* **WORK REQUIRED**: Beginning with the line in which "[366,530,375,536] c. -> [77,580,90,590] // 3." appears, transcribe each line word for word until the records end. Do not include pictures.

* **RECORDS PROVIDED**:
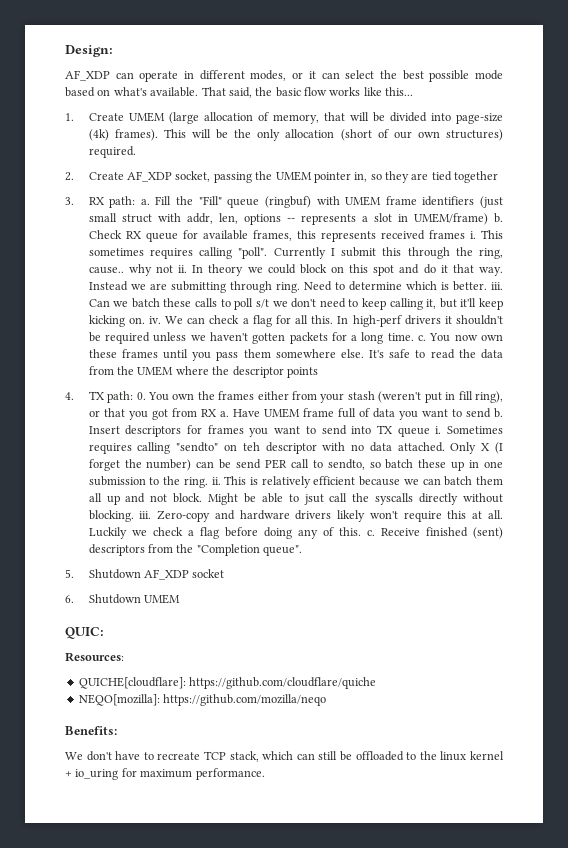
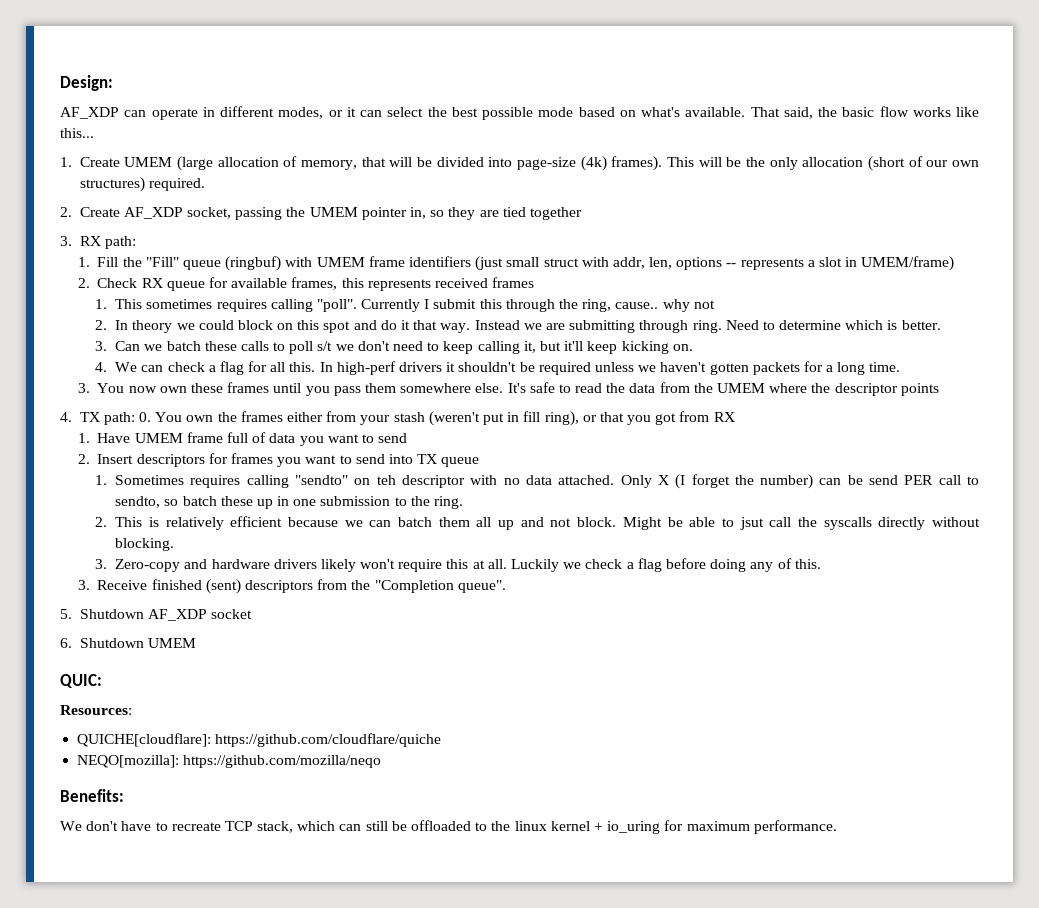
[140,199,150,205] a. -> [77,257,90,267] // 1.
[493,213,503,223] b. -> [77,278,90,288] // 2.
[469,231,476,239] i. -> [95,299,108,309] // 1.
[178,265,188,273] ii. -> [95,320,108,330] // 2.
[490,282,503,290] iii. -> [95,341,108,351] // 3.
[148,316,161,324] iv. -> [95,362,108,372] // 4.
[418,335,427,341] c. -> [77,383,90,393] // 3.
[219,411,229,417] a. -> [77,433,90,443] // 1.
[494,408,504,418] b. -> [77,454,90,464] // 2.
[435,426,442,434] i. -> [95,475,108,485] // 1.
[211,477,221,485] ii. -> [95,517,108,527] // 2.
[139,511,152,519] iii. -> [95,559,108,569] // 3.
[366,530,375,536] c. -> [77,580,90,590] // 3.

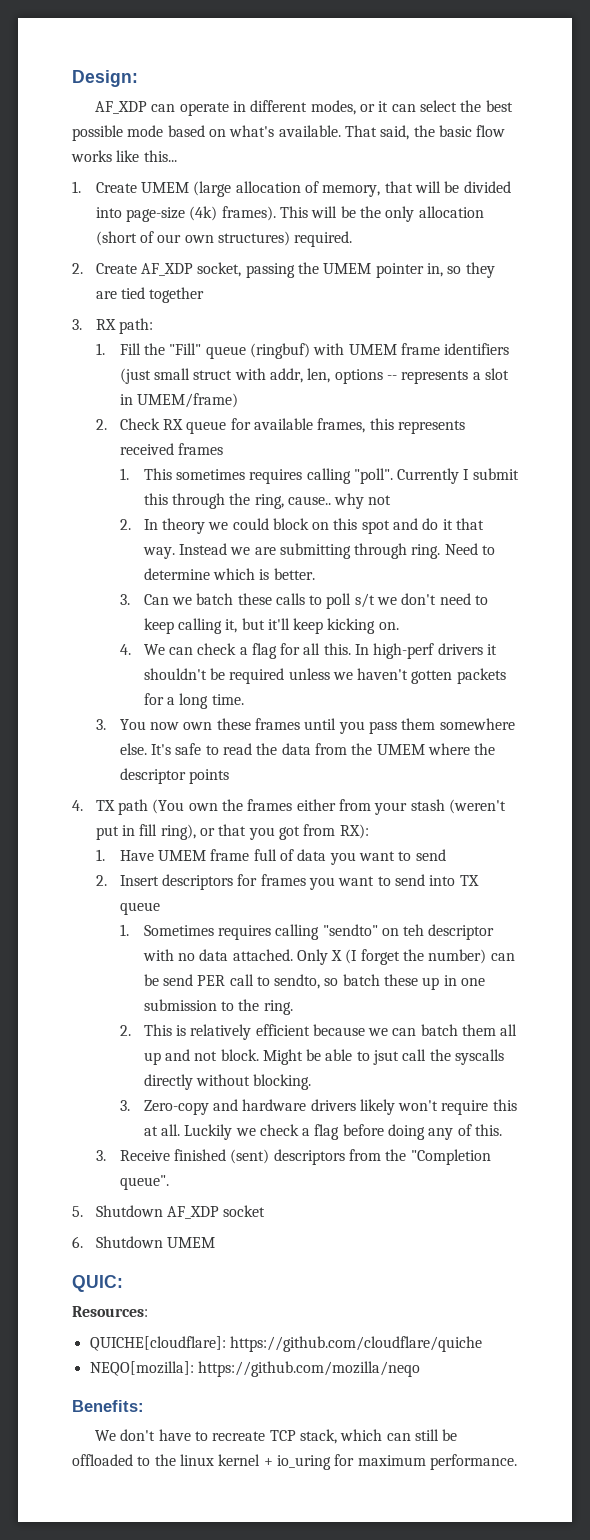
[103,412,183,425] path: 0. You -> [118,799,185,815] path (You
[713,412,735,422] RX -> [339,824,369,839] RX):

* **SOLUTION FOR THIS PROBLEM**:
[366,530,375,536] c. -> [77,580,90,590] // 3.

[103,412,183,425] path: 0. You -> [118,799,185,815] path (You
[713,412,735,422] RX -> [339,824,369,839] RX):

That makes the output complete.